5. Unsachgemäßes Trocknen kann ebenfalls schädlich sein.
Viele Menschen rubbeln ihre Haut kräftig mit einem Handtuch ab, was alternde Haut reizen kann.
Am besten tupft man die Haut sanft trocken, ohne das Handtuch zu ziehen. Wichtig ist auch, Handtücher regelmäßig zu wechseln und gut trocken zu halten.
6. Die Feuchtigkeitscreme sollte schnell aufgetragen werden.
Einer der besten Zeitpunkte, um die Haut mit Feuchtigkeit zu versorgen, ist in den ersten Minuten nach dem Duschen, solange sie noch leicht feucht ist.
Dadurch wird die Feuchtigkeit im Gewebe eingeschlossen und die Weichheit und Elastizität deutlich verbessert.
Achten Sie auf Cremes mit Inhaltsstoffen wie:
Harnstoff,
Glycerin,
Ceramide,
Aloe vera,
kolloidales Hafermehl
7. Auch der Zeitpunkt des Badens spielt eine Rolle.

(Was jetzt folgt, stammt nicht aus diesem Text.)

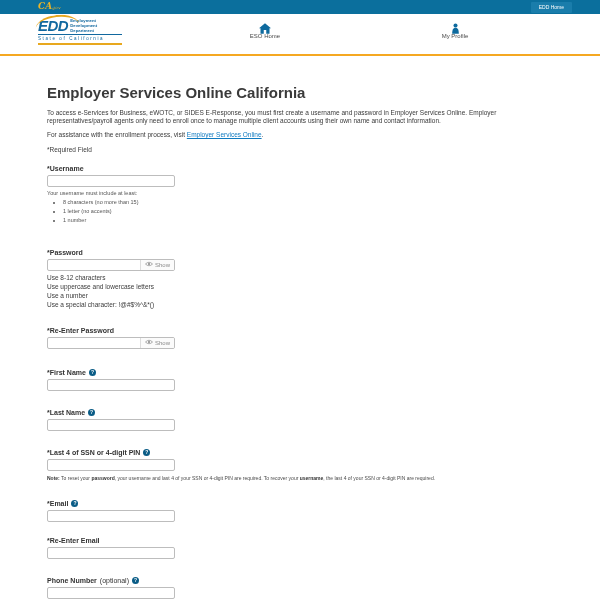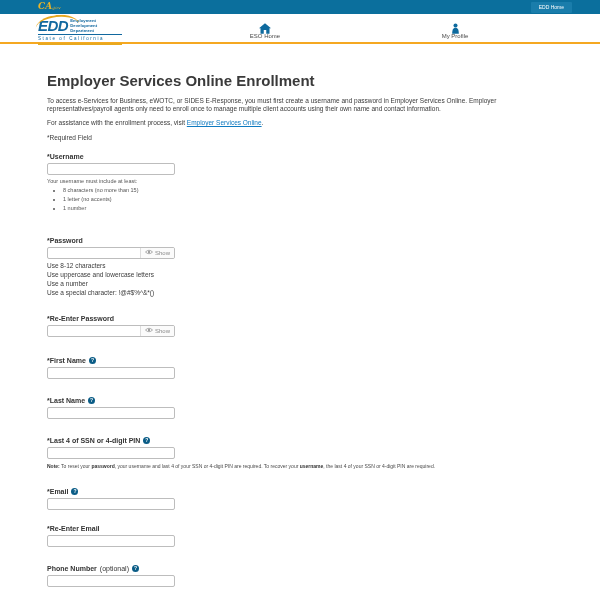--- a/index.html
+++ b/index.html
@@ -27,7 +27,7 @@
     padding:3px 8px; border-radius:1px; text-decoration:none; cursor:pointer;
   }
 
-  .brand-bar { height:28px; position:relative; background:#ffffff;text-decoration:underline; }
+  .brand-bar { height:40px; position:relative; background:#ffffff;text-decoration:underline; }
   .edd-logo { position:absolute; left:38px; top:5px; cursor:pointer; }
   .edd-arc {
     position:absolute; left:-3px; top:-4px; width:44px; height:12px;

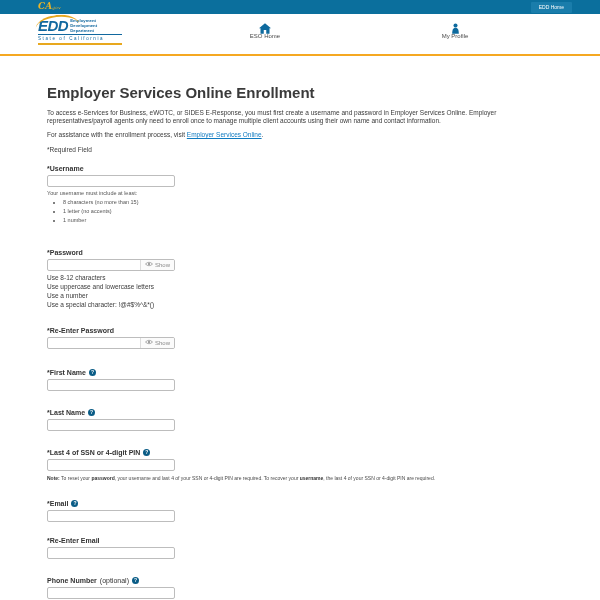--- a/index.html
+++ b/index.html
@@ -163,7 +163,7 @@
 </header>
 
 <main>
-  <h1 class="page-title">Employer Services Online Enrollment</h1>
+  <h1 class="page-title">Employer Services Online California</h1>
 
   <p class="intro">To access e-Services for Business, eWOTC, or SIDES E-Response, you must first create a username and password in Employer Services Online. Employer representatives/payroll agents only need to enroll once to manage multiple client accounts using their own name and contact information.</p>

Bei manchen älteren Erwachsenen kann eine heiße Dusche direkt vor dem Schlafengehen die Haut zusätzlich austrocknen und den Schlaf stören.

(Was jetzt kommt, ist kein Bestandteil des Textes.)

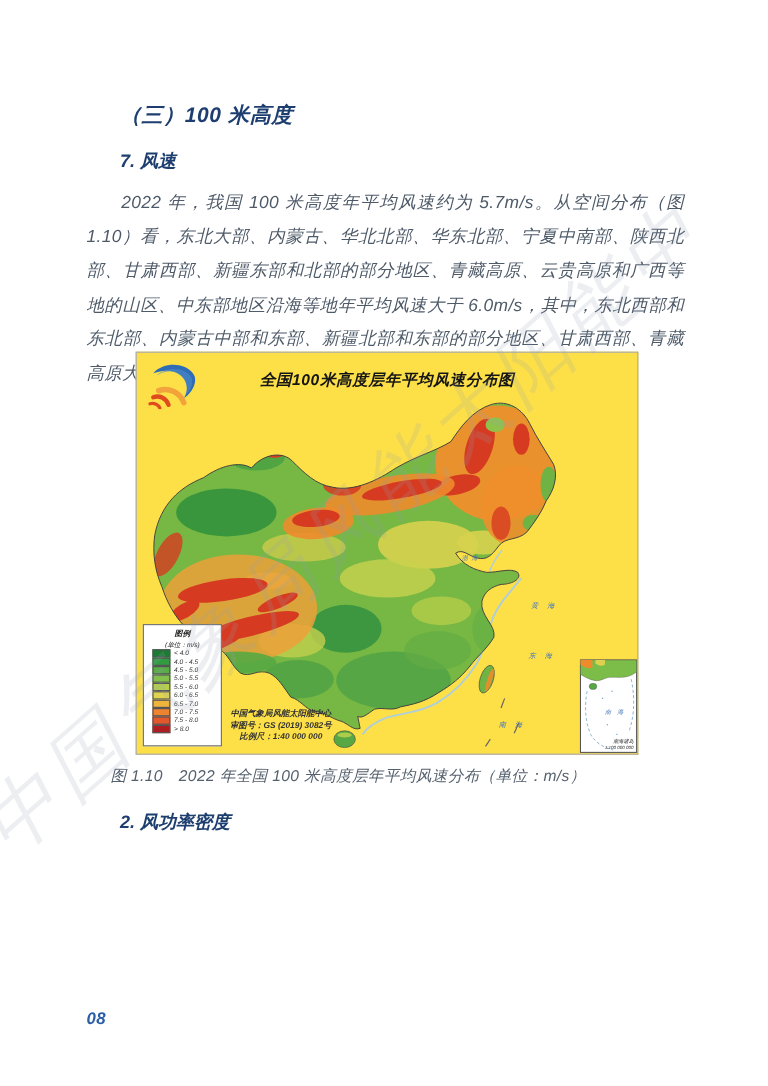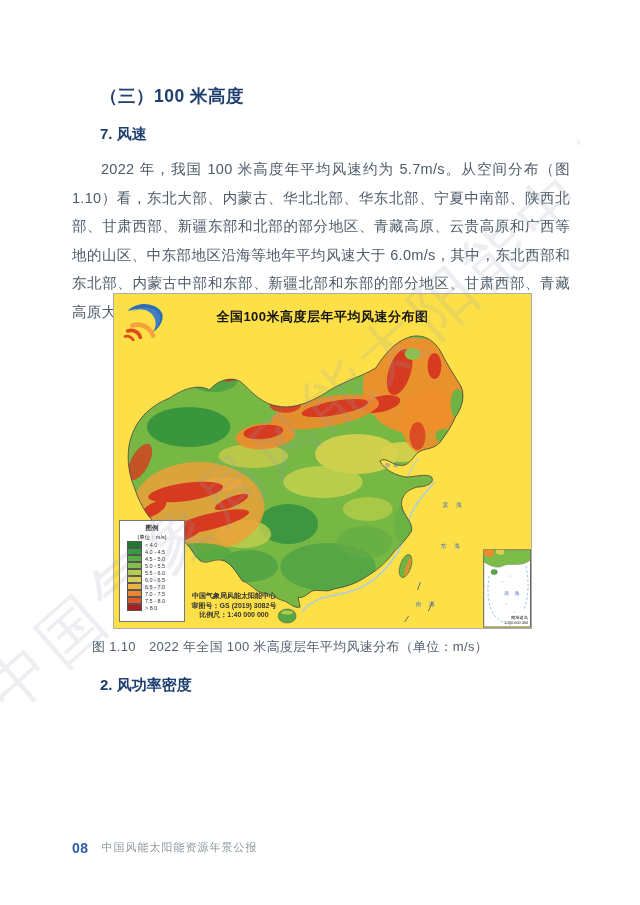--- a/index.html
+++ b/index.html
@@ -6,6 +6,7 @@
   .page{
     position:relative;width:580px;height:905px;background:#fff;overflow:hidden;
     font-family:"Liberation Sans","DejaVu Sans",sans-serif;
+    font-style:italic;
   }
   .watermark{
     position:absolute;left:-6px;top:656px;z-index:6;pointer-events:none;

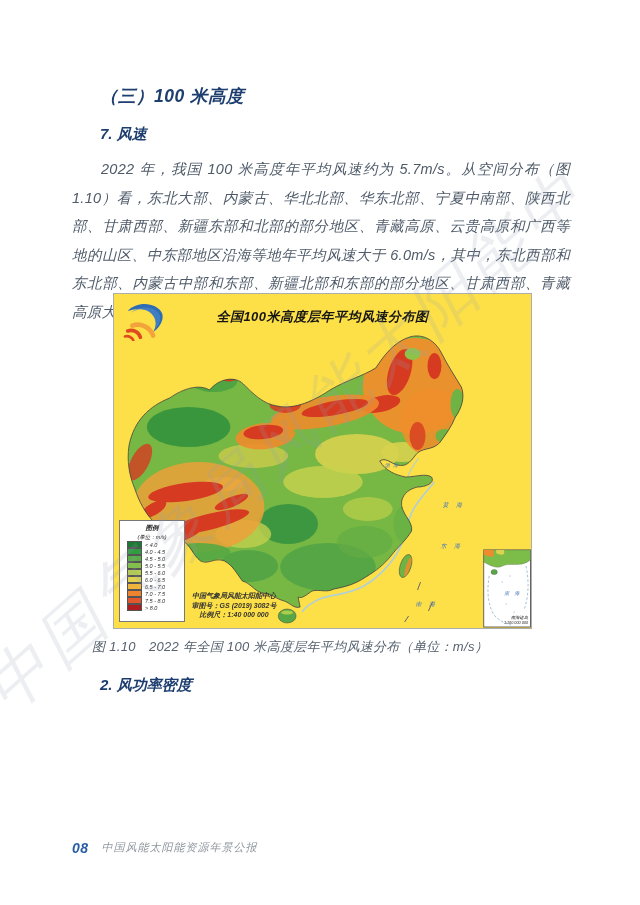--- a/index.html
+++ b/index.html
@@ -58,7 +58,7 @@
     position:absolute;left:0;top:638px;width:100%;text-align:center;
     font-size:13px;color:var(--caption,#55616e);letter-spacing:.3px;
   }
-  .footer{position:absolute;left:72px;top:840px;display:flex;align-items:flex-start;}
+  .footer{position:absolute;left:72px;top:840px;display:flex;align-items:center;}
   .page-num{font-size:14px;font-weight:bold;color:var(--page-number,#2a5fa5);letter-spacing:.5px;}
   .footer-title{font-size:11px;color:var(--footer-text,#8d969e);margin-left:13px;letter-spacing:1px;}
   .sea-label{fill:var(--sea-label,#4a78b8);font-family:"Liberation Sans",sans-serif;}

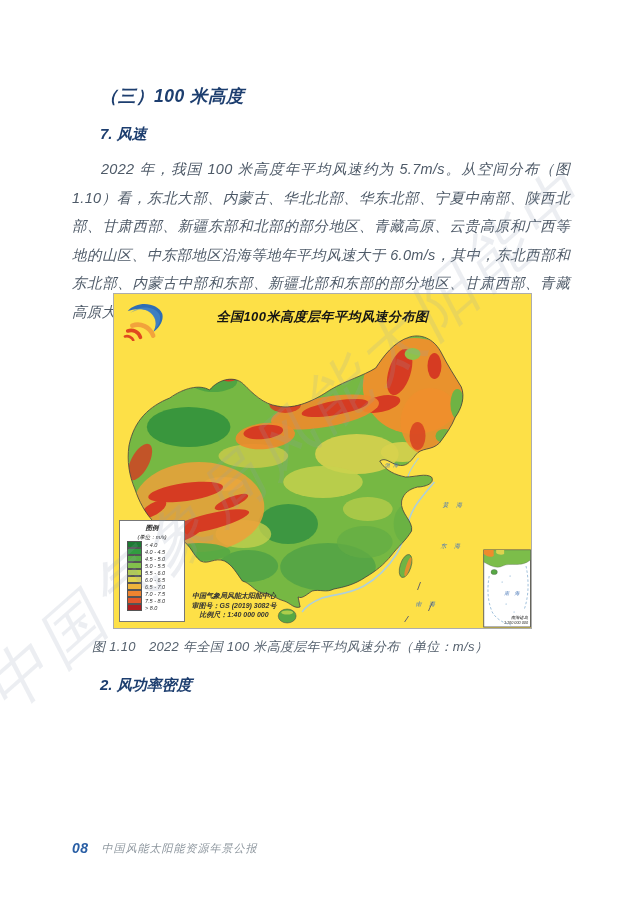--- a/index.html
+++ b/index.html
@@ -257,7 +257,6 @@
 
   <div class="footer">
     <span class="page-num">08</span>
-    <span class="footer-title">中国风能太阳能资源年景公报</span>
   </div>
 
   <div class="watermark">中国气象局风能太阳能中心</div>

Wenn möglich, ist es oft besser, morgens oder nachmittags mit lauwarmem Wasser zu baden.
Ideale Baderoutine ab 70 Jahren
Vollständiges Duschen: 2–3 Mal pro Woche.
Tägliche Teilhygiene: Achseln, Füße, Intimbereich und Hautfalten.
Lauwarmes Wasser.
Kurze Duschen.
Milde Seife nur bei Bedarf.
Feuchtigkeitscreme nach dem Baden.
Anzeichen dafür, dass Ihre Haut dringend Veränderungen benötigt
Wenn diese Symptome häufig auftreten, lohnt es sich, Ihre Routine zu überprüfen:
Anhaltender Juckreiz,
Spannungsgefühl der Haut, Schuppenbildung
, Risse,
Rötungen
, Brennen
beim Einseifen,
wiederkehrende Infektionen
Tipps und Empfehlungen
Trinken Sie täglich ausreichend Wasser, um Ihren Körper mit Flüssigkeit zu versorgen.
Tragen Sie weiche Baumwollkleidung.
Vermeiden Sie starken Duftstoffe direkt auf der Haut.
Wenn Sie Diabetes oder Durchblutungsstörungen haben, untersuchen Sie Ihre Füße und Beine regelmäßig.
Suchen Sie einen Dermatologen auf, wenn Juckreiz oder Trockenheit nicht abklingen.
Ab 70 Jahren kann selteneres, dafür aber gezielteres Baden gesünder sein als tägliches Duschen ohne die richtige Pflege. Eine gut abgestimmte Pflegeroutine schützt die Haut, steigert das Wohlbefinden und beugt häufigen altersbedingten Beschwerden vor.